Inovio has announced positive interim clinical data of INO 4800 vaccine candidate against novel coronavirus (SARS-CoV-2), from the first two Phase I clinical trial cohorts. In addition, INO 4800 has been selected to participate in a non-human primate (NHP) challenge study as part of the U.S. government’s Operation Warp Speed, a new national program aiming to provide substantial quantities of safe, effective vaccine by January 2021. Furthermore, Inovio has expanded its Phase I trial to add older participants in additional cohorts and plans to initiate a Phase II/III efficacy trial this summer upon regulatory concurrence.
The Phase I clinical trial of INO 4800 initially enrolled 40 healthy adult volunteers 18 to 50 years of age at two U.S. sites with funding from the Coalition for Epidemic Preparedness Innovations (CEPI). The participants were enrolled into 1.0 mg and 2.0 mg dose cohorts; each participant received two doses of INO 4800 four weeks apart. Each dose was administered by intradermal injection using Inovio’s CELLECTRA 2000 device. An independent Data Safety Monitoring Board reviewed the safety data.
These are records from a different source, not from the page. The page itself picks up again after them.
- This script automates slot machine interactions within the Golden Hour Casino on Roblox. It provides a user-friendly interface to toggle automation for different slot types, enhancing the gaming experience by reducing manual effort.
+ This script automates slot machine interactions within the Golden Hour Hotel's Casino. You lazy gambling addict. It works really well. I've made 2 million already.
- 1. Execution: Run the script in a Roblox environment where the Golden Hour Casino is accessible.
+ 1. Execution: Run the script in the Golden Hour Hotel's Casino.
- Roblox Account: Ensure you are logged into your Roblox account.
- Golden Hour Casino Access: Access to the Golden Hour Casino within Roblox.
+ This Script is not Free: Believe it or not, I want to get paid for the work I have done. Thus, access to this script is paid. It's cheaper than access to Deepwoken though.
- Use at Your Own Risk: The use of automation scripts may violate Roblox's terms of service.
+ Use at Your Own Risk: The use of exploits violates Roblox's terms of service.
INO 4800 was generally safe and well-tolerated in all participants in both cohorts through week 8; all ten reported adverse events (AEs) were grade 1 in severity, and most were local injection site redness. There were no reported serious adverse events (SAEs).
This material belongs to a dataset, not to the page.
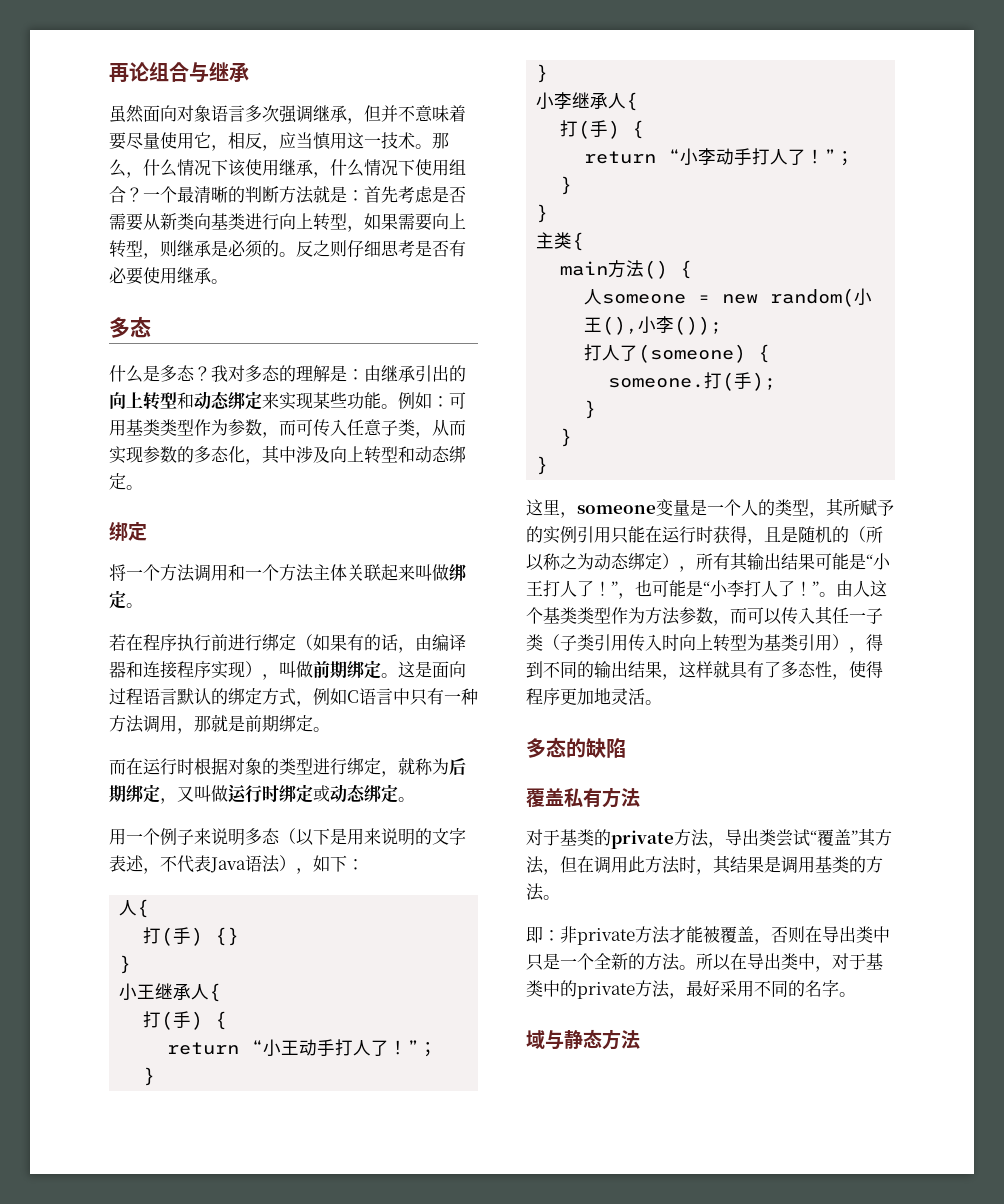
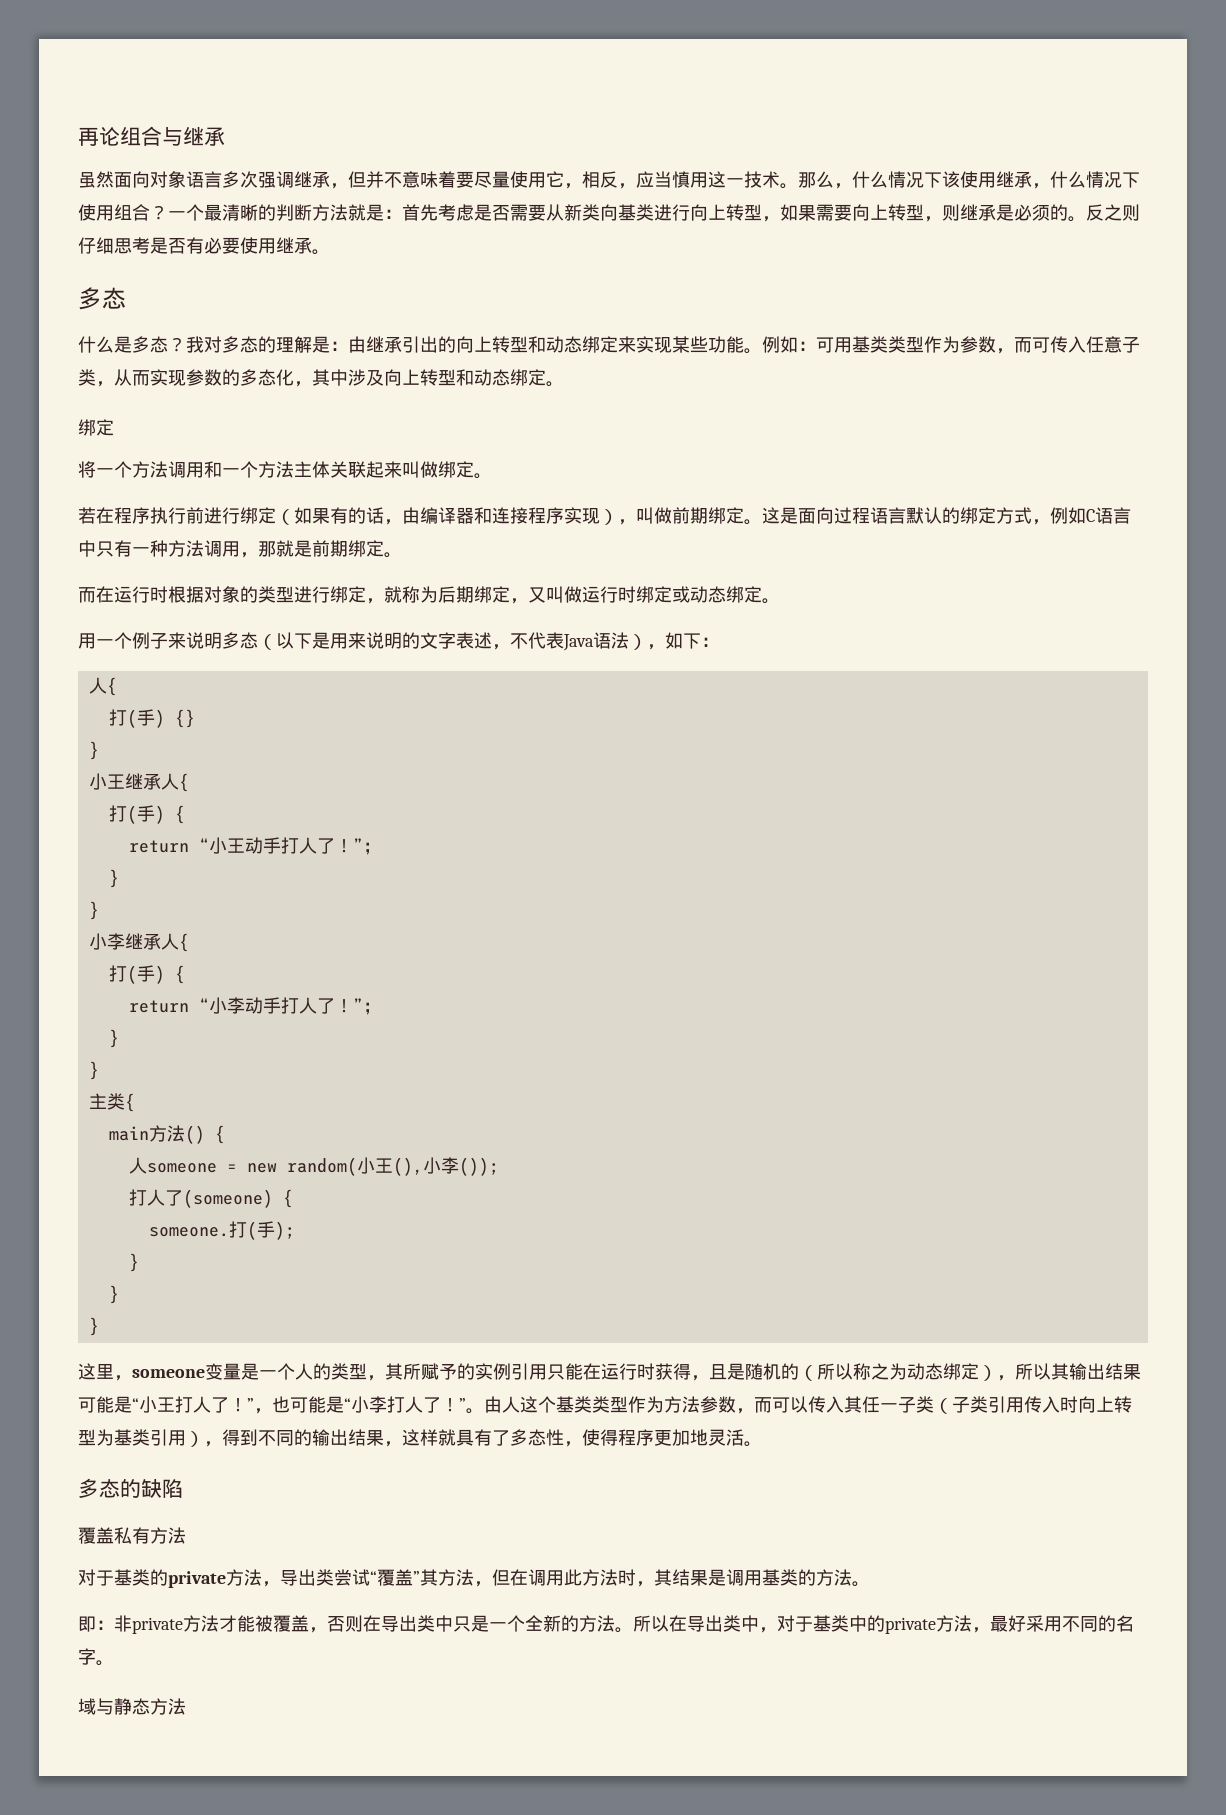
- 这里，someone变量是一个人的类型，其所赋予的实例引用只能在运行时获得，且是随机的（所以称之为动态绑定），所有其输出结果可能是“小王打人了！”，也可能是“小李打人了！”。
+ 这里，someone变量是一个人的类型，其所赋予的实例引用只能在运行时获得，且是随机的（所以称之为动态绑定），所以其输出结果可能是“小王打人了！”，也可能是“小李打人了！”。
Multiple immunology assays including those for humoral and cellular immune responses are being conducted for both 1.0 mg and 2.0 mg dose cohorts after two doses at week 6. Analyses to date have shown that 94% (34 out of 36 total trial participants) demonstrated overall immunological response rates based on preliminary data assessing humoral (binding and neutralizing) and T cell immune responses. One participant in the 1.0 mg dose cohort and two participants in the 2.0 mg dose cohort were excluded in the immune analyses as they tested positive for COVID-19 immune responses at study entry, indicating prior infection. One participant in the 2.0 mg dose cohort discontinued the study for reasons unrelated to safety or tolerability. Inovio plans to publish the full data set in a peer-reviewed medical journal.
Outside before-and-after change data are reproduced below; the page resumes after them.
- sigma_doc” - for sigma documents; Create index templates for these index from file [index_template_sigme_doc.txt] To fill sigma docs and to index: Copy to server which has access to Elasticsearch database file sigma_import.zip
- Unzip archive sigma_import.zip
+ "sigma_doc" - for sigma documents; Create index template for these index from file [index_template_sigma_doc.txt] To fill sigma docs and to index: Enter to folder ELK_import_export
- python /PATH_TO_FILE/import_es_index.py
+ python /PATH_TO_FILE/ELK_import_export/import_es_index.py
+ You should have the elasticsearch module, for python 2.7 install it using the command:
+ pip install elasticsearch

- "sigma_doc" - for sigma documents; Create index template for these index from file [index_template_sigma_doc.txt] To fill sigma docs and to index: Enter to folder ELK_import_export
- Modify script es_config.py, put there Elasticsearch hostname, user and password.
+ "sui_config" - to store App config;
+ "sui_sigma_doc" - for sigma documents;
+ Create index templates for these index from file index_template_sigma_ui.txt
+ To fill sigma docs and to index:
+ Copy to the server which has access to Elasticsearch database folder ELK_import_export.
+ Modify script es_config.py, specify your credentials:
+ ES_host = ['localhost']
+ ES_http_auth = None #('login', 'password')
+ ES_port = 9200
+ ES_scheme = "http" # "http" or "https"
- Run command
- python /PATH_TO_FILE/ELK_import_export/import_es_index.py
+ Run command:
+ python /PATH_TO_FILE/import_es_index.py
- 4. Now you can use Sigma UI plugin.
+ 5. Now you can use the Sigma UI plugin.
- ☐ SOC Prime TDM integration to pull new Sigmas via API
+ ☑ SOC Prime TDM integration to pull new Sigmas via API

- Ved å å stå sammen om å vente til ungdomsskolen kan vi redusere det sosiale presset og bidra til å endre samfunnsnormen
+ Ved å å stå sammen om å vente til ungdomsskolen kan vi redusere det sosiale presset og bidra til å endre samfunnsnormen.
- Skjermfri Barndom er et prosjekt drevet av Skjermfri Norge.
One key feature of Inovio’s DNA vaccines is the ability to generate balanced antibody and T cell immune responses, which in the case of SARS-CoV-2 infection could be important in the development of potential COVID-19 vaccines. In this regard, recent scientific reports have highlighted that SARS-CoV-2-specific T cells found in convalescent patients have been positively implicated in controlling the severity of their COVID-19 disease (Grifoni et al, Cell 2020) while other studies have shown that a significant proportion (33% to 40%) of convalescent individuals in their reports had neutralizing antibody below detectable levels (Robbiani et al, Nature 2020 and Payne et al, MMWR 2020). In addition to positive interim Phase I data, INO 4800 has been shown to protect mice in SARS-CoV-2 viral challenge studies, where vaccination with INO 4800 prevented viral replication in the lungs of animals challenged with SARS-CoV-2. Moreover, INO-4800 is currently being tested in a ferret challenge model as well as in NHP challenge studies as part of Operation Warp Speed.